The grepFilter function takes an RE and a text and returns the result of matching the RE to every line in the file.

-- | returns a 'Line' for each line in the argument text, enumerating
-- all of the matches for that line
grepFilter :: IsRegex re s => re -> s -> [Line s]
grepFilter rex = grepWithScript [(rex,mk)] . linesR
  where
    mk i mtchs = Just $ Line i mtchs

-- | 'grepLines' returns a 'Line' for each line in the file, listing all
-- of the 'Matches' for that line
data Line s =
  Line
    { getLineNumber  :: LineNo    -- ^ the 'LineNo' for this line
    , getLineMatches :: Matches s -- ^ all the 'Matches' of the RE on this line
    }
  deriving (Show)

The sortImports utility in the TestKit utility module used by the scripts and example programs. It uses grep to sort all of the imports by the name of the module in a single block located at the position of the first import statement in the module, where each import statement is in a standard form matched by the regex

[re|^import +(qualified|         ) ${mod}([^ ].*)$|]

We have reproduced sortImports under the name sortImports_ here.

sortImports_ :: LBS.ByteString -> LBS.ByteString
sortImports_ lbs =
    LBS.unlines $ map (matchesSource . getLineMatches) $
      hdr ++ sortBy cMp bdy
  where
    cMp ln1 ln2 = case (extr ln1,extr ln2) of
        (Nothing,Nothing) -> EQ
        (Nothing,Just _ ) -> GT
        (Just _ ,Nothing) -> LT
        (Just x ,Just  y) -> compare x y

    extr ln = case allMatches $ getLineMatches ln of
      mtch:_  -> mtch !$$? [cp|mod|]
      _       -> Nothing

    (hdr,bdy) = span (not . anyMatches . getLineMatches) lns
    lns       = grepFilter rex lbs
    rex       = [re|^import +(qualified )? *${mod}([^ ].*)$|]

ghci> sortImports_ $ LBS.pack "-- preamble\nimport qualified Data.Text as T\nimport Data.List\n-- done\n"
"-- preamble\nimport Data.List\nimport qualified Data.Text as T\n-- done\n"

Lex

The Lex toolkit can be used for quickly knocking together scanners that do not need to be efficient.

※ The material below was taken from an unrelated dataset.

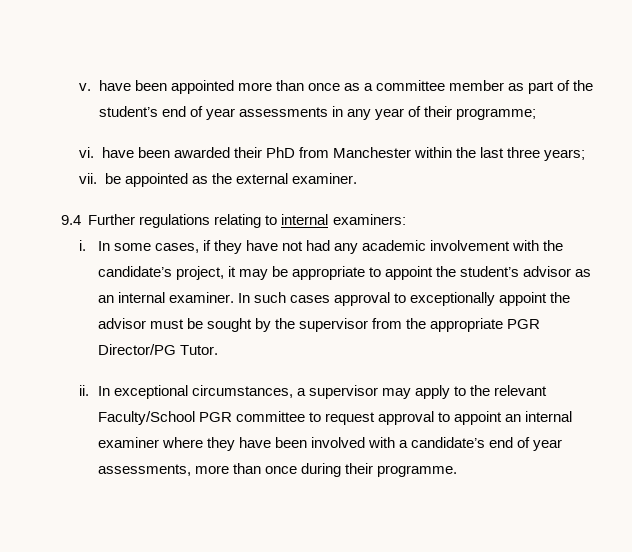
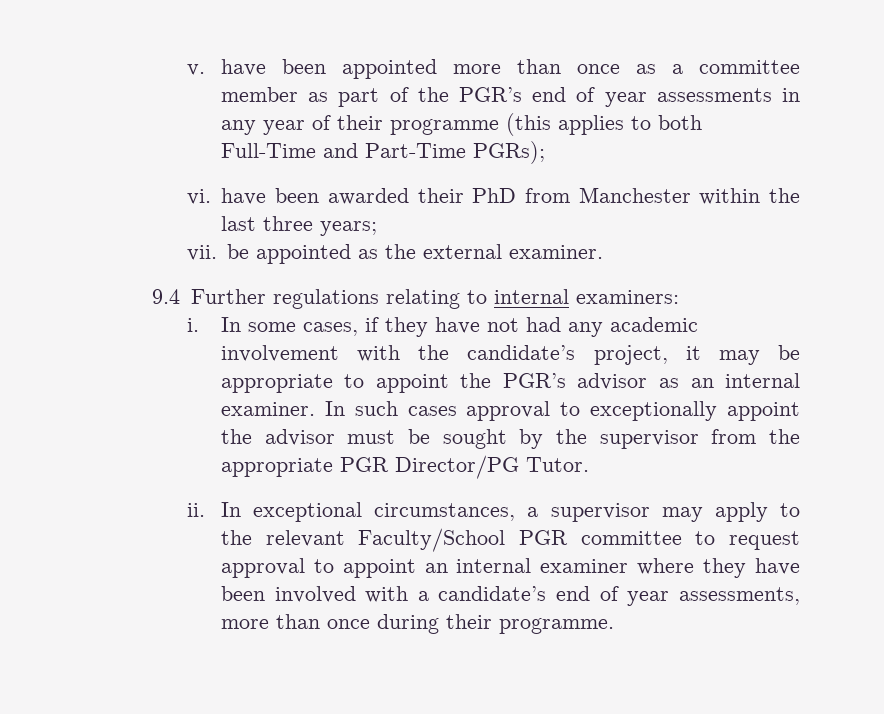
- v. have been appointed more than once as a committee member as part of the student’s end of year assessments in any year of their programme;
+ v. have been appointed more than once as a committee member as part of the PGR’s end of year assessments in any year of their programme (this applies to both Full-Time and Part-Time PGRs);
- In some cases, if they have not had any academic involvement with the candidate’s project, it may be appropriate to appoint the student’s advisor as an internal examiner.
+ In some cases, if they have not had any academic involvement with the candidate’s project, it may be appropriate to appoint the PGR’s advisor as an internal examiner.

-- | a simple regex-based scanner interpretter for prototyping
-- scanners
alex :: IsRegex re s => [(re,Match s->Maybe t)] -> t -> s -> [t]
alex = alex' matchOnce

-- | a higher order version of 'alex' parameterised over the @matchOnce@
-- function
alex' :: Replace s
      => (re->s->Match s)
      -> [(re,Match s->Maybe t)]
      -> t
      -> s
      -> [t]
alex' mo al t_err = loop
  where
    loop s = case lengthR s == 0 of
      True  -> []
      False -> choose al s

    choose []           _ = [t_err]
    choose ((re,f):al') s = case mb_p of
        Just (s',t) -> t : loop s'
        _           -> choose al' s
      where
        mb_p = do
          cap <- matchCapture mtch
          case captureOffset cap == 0 of
            True  -> (,) (captureSuffix cap) <$> f mtch
            False -> Nothing

        mtch = mo re s

It has been used in the library to scan REs so that the captures can be picked out, numbered and that number associated with a name where one has been given.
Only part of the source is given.